By Laurie Krauth, MA, LLP*

I pass by a picture of my kids and think, "Satan: they are my gift to you," my new client John, a wonderful husband, father of three and successful businessman tells me. "Why would I think that? I would never sell my soul to the Devil." On another day, he says in shame, "We are cutting shapes out of construction paper at the table and I'm thinking the Devil will make me lose control...In church finally, I'm feeling hope and then I think maybe God wants me to harm someone. I would never sell my soul; that is the last thing God would want."

I don't recoil in horror, as he does, because many other good, moral clients have told me about their own nightmarish thoughts. A chaste, Christian college freshman obsesses that his "wild" close dancing with a girl is "bad" and fails the "What would Jesus do?" test. He repeatedly replays the dance scene in his mind, hoping to reassure himself that he didn't give her false hope that he would sleep with her. A Catholic nine-year-old girl obsesses that she once spelled "God" without capitalizing it and avoids stepping on floor stains that look to her like Jesus. When she passes a math test she wasn't prepared for, she worries endlessly that she cheated, and prays to God repetitively for forgiveness.

Sufferers of scrupulosity around the world share their own versions of my clients' nightmarish thoughts. They have persistent, irrational, unwanted beliefs and thoughts about not being devout or moral enough, despite all evidence to the contrary. They believe they have or will sin, disappoint God, or be punished for failing. In response to their disturbing thoughts, they try to calm themselves by using a host of compulsions. Some repeat religious phrases; others call their pastors for reassurance. Many avoid situations-even their beloved church or temple-because it triggers their horrible obsessive thoughts.

Documentation of people with this form of Obsessive-Compulsive Disorder goes back centuries. The 16th Century theologian Martin Luther was tormented by urges to curse God and Jesus (Baer, 2001). When he prayed, Luther was obsessed with images of 'the Devil's behind." St. Ignatius, the 16th Century Portuguese Jesuit, couldn't step on two pieces of straw if they formed a cross because it would show disrespect to Christ on the cross.

Today, scrupulous Catholics, born-again Protestants, Baptists, Hindus, and others post anguished questions about their obsessions and compulsions on the internet listserv, The_Scrupe_Group. Studies show that scrupulosity is the fifth most common form of OCD after contamination, aggressive thoughts, symmetry, and somatic concerns (Foa, et al, 1995).

Some studies suggest that scrupulosity is more common among people who are especially devout, or whose religions have certain tenets, such as emphasizing "perfect" devotion or considering bad thoughts as sinful as bad deeds. Nevertheless, it affects people from multiple religions whose level of devotion varies, and even affects atheists.

SCRUPULOSITY VERSUS HEALTHY MORAL AND RELIGIOUS BELIEF

If you have an occasional irrational, unwanted thought, do you have OCD? Everyone has such thoughts; people without OCD just dismiss them as unimportant and move on. If you are committed to your religion, morality, or ethics, and want to be as good as you can be, is this scrupulosity? Many devout and good people feel this way, and continually demand more of themselves, but they don't have OCD. People without OCD may try harder when they feel guilt or disappointment about something they think or do. But they are not obsessed with their failure.

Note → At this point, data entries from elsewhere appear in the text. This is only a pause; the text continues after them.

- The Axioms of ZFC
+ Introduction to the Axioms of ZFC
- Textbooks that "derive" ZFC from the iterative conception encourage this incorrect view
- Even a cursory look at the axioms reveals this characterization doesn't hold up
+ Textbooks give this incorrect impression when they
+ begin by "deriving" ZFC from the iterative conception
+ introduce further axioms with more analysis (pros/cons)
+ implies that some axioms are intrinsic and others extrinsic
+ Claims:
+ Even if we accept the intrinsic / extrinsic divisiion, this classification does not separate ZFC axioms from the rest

OCD sufferers, on the other hand, dramatically overreact to perceived failures. They "see sin where there is none" (Nelson, Abramowitz, Whiteside and Deacon, 2006) or blame themselves for falling short of impossibly high standards. They are tortured by the intensity of their doubts about their goodness, and the belief that, therefore, they are downright bad.

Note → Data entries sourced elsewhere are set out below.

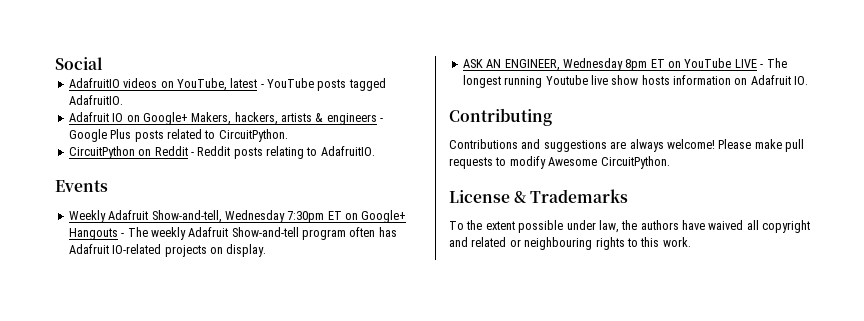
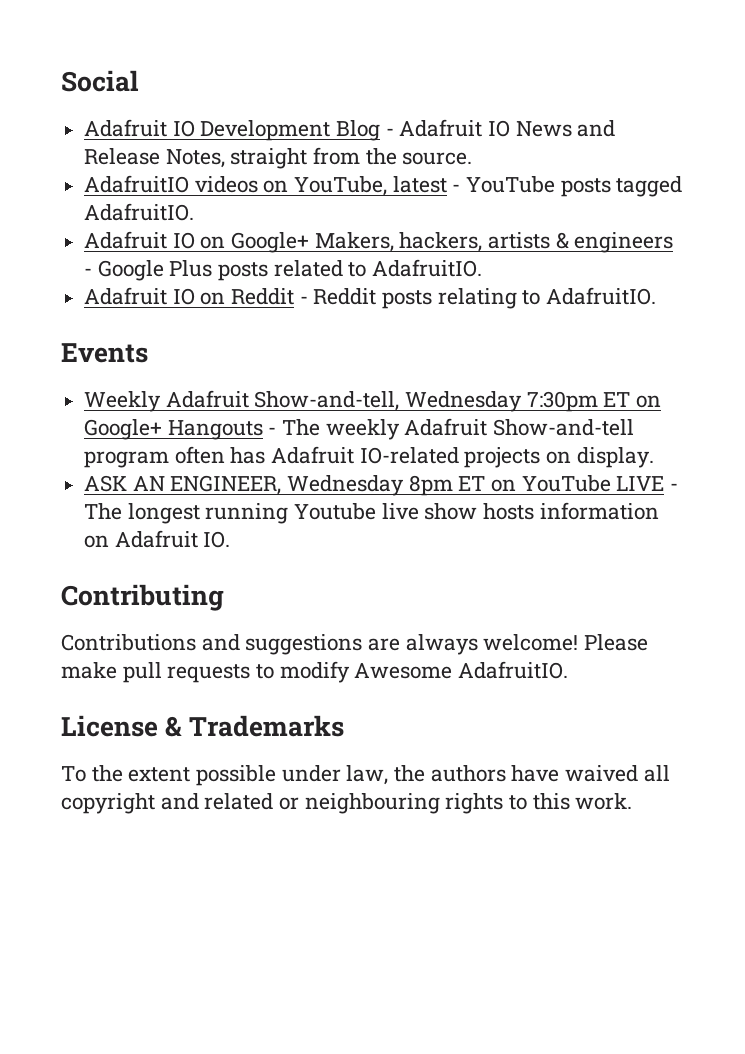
+ Adafruit IO Development Blog - Adafruit IO News and Release Notes, straight from the source.
- Adafruit IO on Google+ Makers, hackers, artists & engineers - Google Plus posts related to CircuitPython.
- CircuitPython on Reddit - Reddit posts relating to AdafruitIO.
+ Adafruit IO on Google+ Makers, hackers, artists & engineers - Google Plus posts related to AdafruitIO.
+ Adafruit IO on Reddit - Reddit posts relating to AdafruitIO.
- Please make pull requests to modify Awesome CircuitPython.
+ Please make pull requests to modify Awesome AdafruitIO.

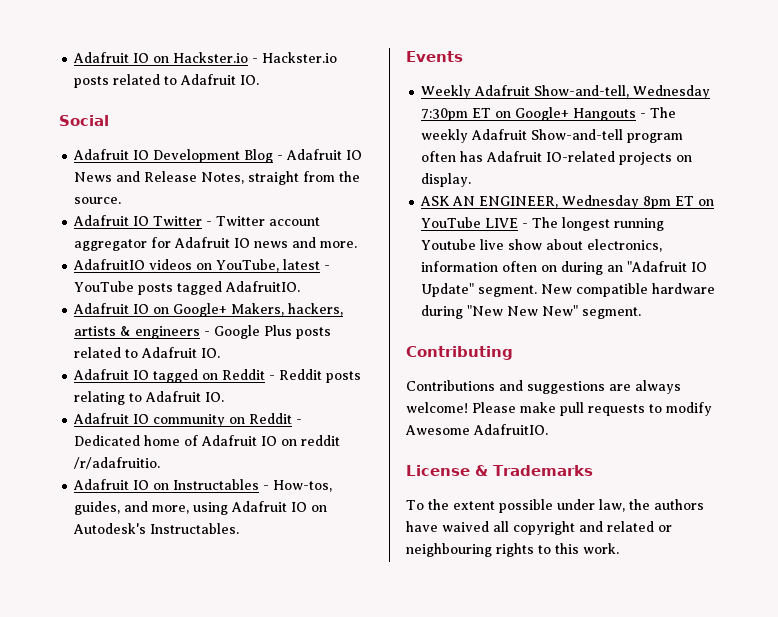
+ Adafruit IO on Hackster.io - Hackster.io posts related to Adafruit IO.
+ Adafruit IO Twitter - Twitter account aggregator for Adafruit IO news and more.
- Adafruit IO on Google+ Makers, hackers, artists & engineers - Google Plus posts related to AdafruitIO.
- Adafruit IO on Reddit - Reddit posts relating to AdafruitIO.
+ Adafruit IO on Google+ Makers, hackers, artists & engineers - Google Plus posts related to Adafruit IO.
+ Adafruit IO tagged on Reddit - Reddit posts relating to Adafruit IO.
+ Adafruit IO community on Reddit - Dedicated home of Adafruit IO on reddit /r/adafruitio.
+ Adafruit IO on Instructables - How-tos, guides, and more, using Adafruit IO on Autodesk's Instructables.
- ASK AN ENGINEER, Wednesday 8pm ET on YouTube LIVE - The longest running Youtube live show hosts information on Adafruit IO.
+ ASK AN ENGINEER, Wednesday 8pm ET on YouTube LIVE - The longest running Youtube live show about electronics, information often on during an "Adafruit IO Update" segment. New compatible hardware during "New New New" segment.

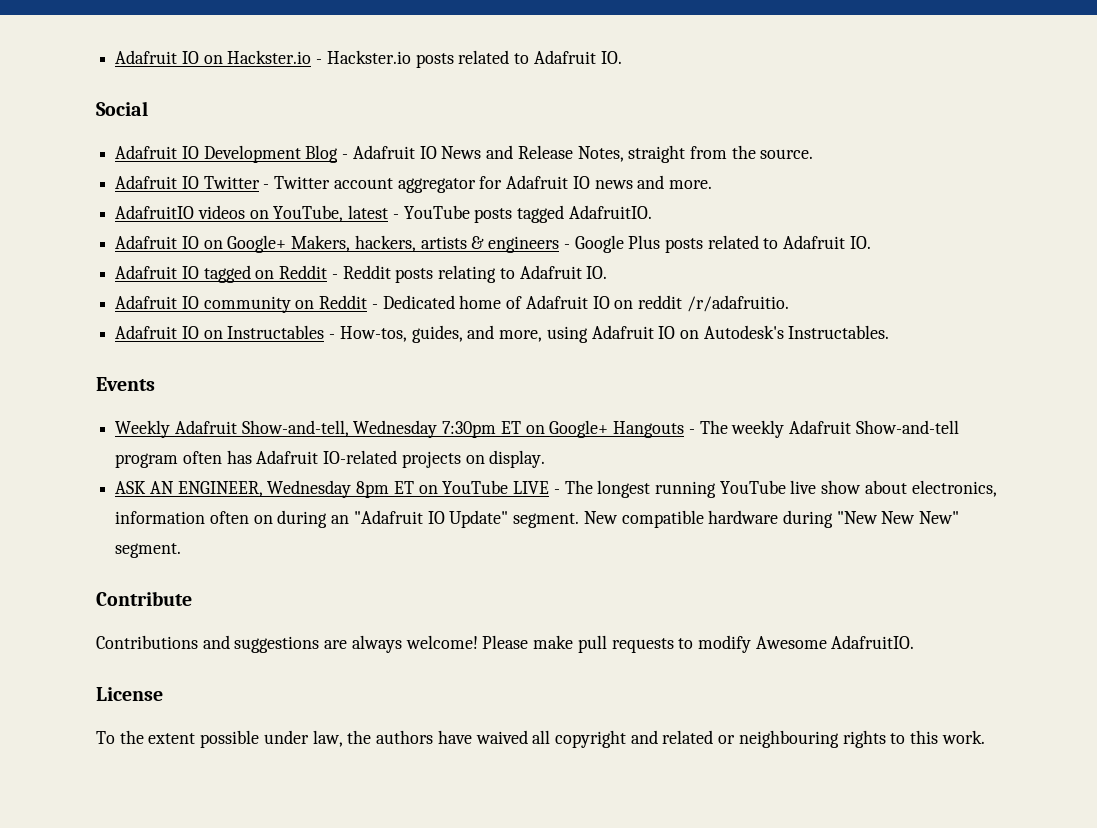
- ASK AN ENGINEER, Wednesday 8pm ET on YouTube LIVE - The longest running Youtube live show about electronics, information often on during an "Adafruit IO Update" segment.
+ ASK AN ENGINEER, Wednesday 8pm ET on YouTube LIVE - The longest running YouTube live show about electronics, information often on during an "Adafruit IO Update" segment.
- Contributing
+ Contribute
- License & Trademarks
+ License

Their discomfort makes it hard to dismiss the thoughts, which become sticky and hard to chase away. The persistence of the thoughts, and the frequency and anxious intensity with which they return, turn those irrational thoughts into obsessions.

Think of the obsession as a mosquito bite-it's unwanted, uncomfortable, and feels like it will never go away. In response, OCD sufferers feel they must get rid of that obsession at any cost. The result is a compulsion, and it's much like the scratching of a mosquito bite.

To neutralize those disturbing thoughts, sufferers often use a mental or physical ritual, such as repeating a religious phrase or religious act, seeking reassurance, or doing penance. The obsession may be temporarily relieved by the compulsion, but it soon returns, more powerful than ever, just like a mosquito bite itches more after scratching it than if it is left to itch for awhile.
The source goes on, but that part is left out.